Les secouristes libanais extirpent un corps des décombres, et des proches accourent, éclatant en pleurs lorsqu’ils reconnaissent un des leurs.

Des secouristes et de soldats russes se trouvent également sur les lieux et contribuent, avec des moyens plus perfectionnés, aux opérations de sauvetage dans un des six immeubles où le travail se poursuit à Jableh.  

La base russe de Hmeimim se trouve à cinq kilomètres seulement de la ville. La Russie, l’un des principaux alliés du président Bachar al-Assad, maintient également une base navale à Tartous, sur la côte méditerranéenne, à une soixantaine de kilomètres plus au Sud.
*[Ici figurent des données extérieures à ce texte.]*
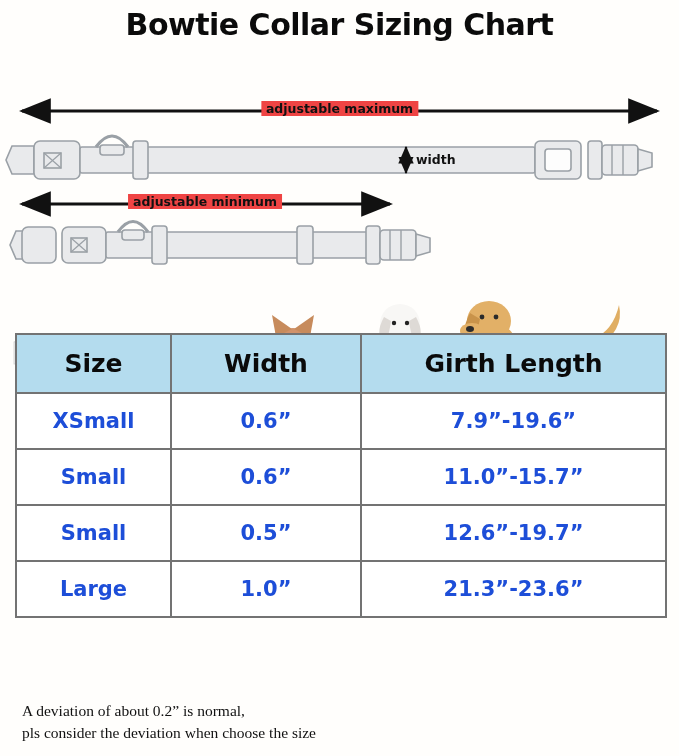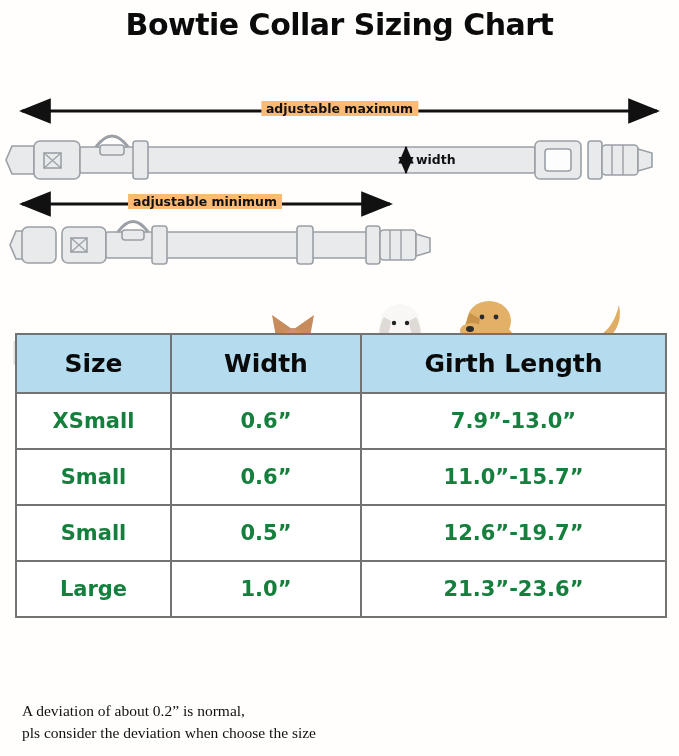--- a/index.html
+++ b/index.html
@@ -48,7 +48,7 @@
     font-weight: bold;
     font-size: 12.5px;
     color: #111;
-    background: #fdba74;
+    background: #ef4444;
     padding: 0 5px;
     white-space: nowrap;
   }

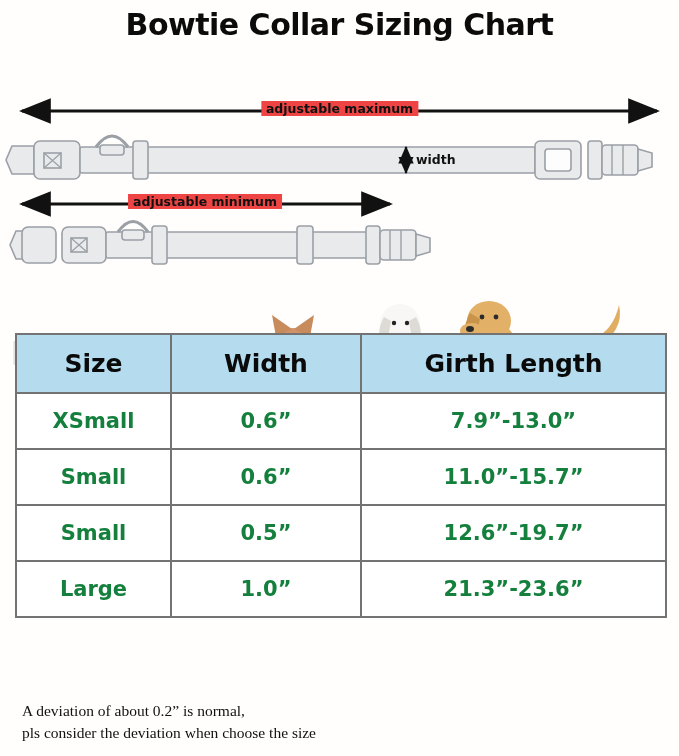--- a/index.html
+++ b/index.html
@@ -108,7 +108,7 @@
     font-size: 21px;
     font-weight: bold;
     height: 52px;
-    color: #15803d;
+    color: #1d4ed8;
   }
   .col-size { width: 155px; }
   .col-width { width: 190px; }

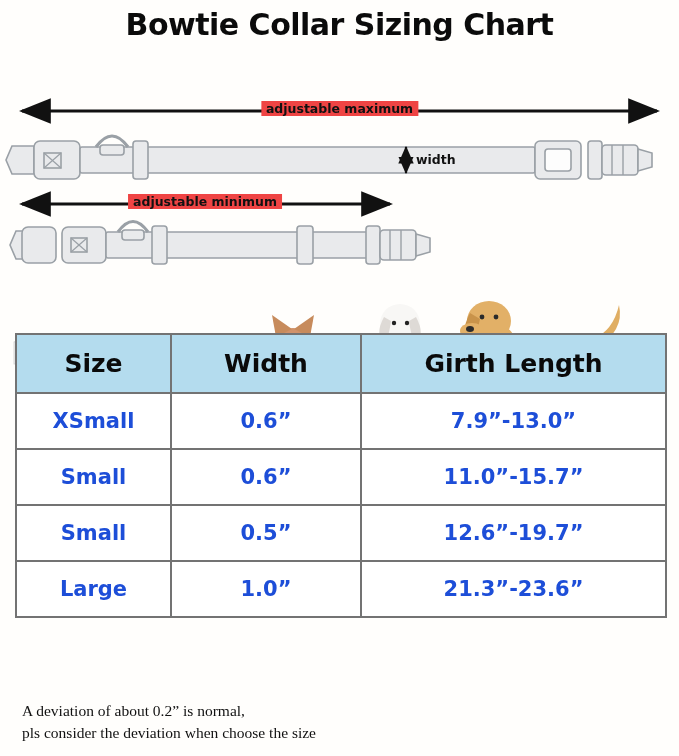--- a/index.html
+++ b/index.html
@@ -371,7 +371,7 @@
         <tr>
           <td>XSmall</td>
           <td>0.6”</td>
-          <td>7.9”-13.0”</td>
+          <td>7.9”-19.6”</td>
         </tr>
         <tr>
           <td>Small</td>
Jableh a été relativement épargnée par la guerre civile qui entre bientôt dans sa douzième année en Syrie, mais a eu son lot de violences, d’attentats et de fils tués au combat, notamment aux côtés des forces gouvernementales.

Près de l’un des immeubles en ruines, Adam Chaabo attend que des membres de sa famille soient retirés des décombres, un à un.

« Ils ont déjà retiré le père, la mère, la sœur, tous morts, nous attendons le fils, Joud », dit-il.

« On croyait en avoir fini avec les enterrements de masse, maintenant que les batailles se sont calmées. Mais la mort est revenue à Jableh ».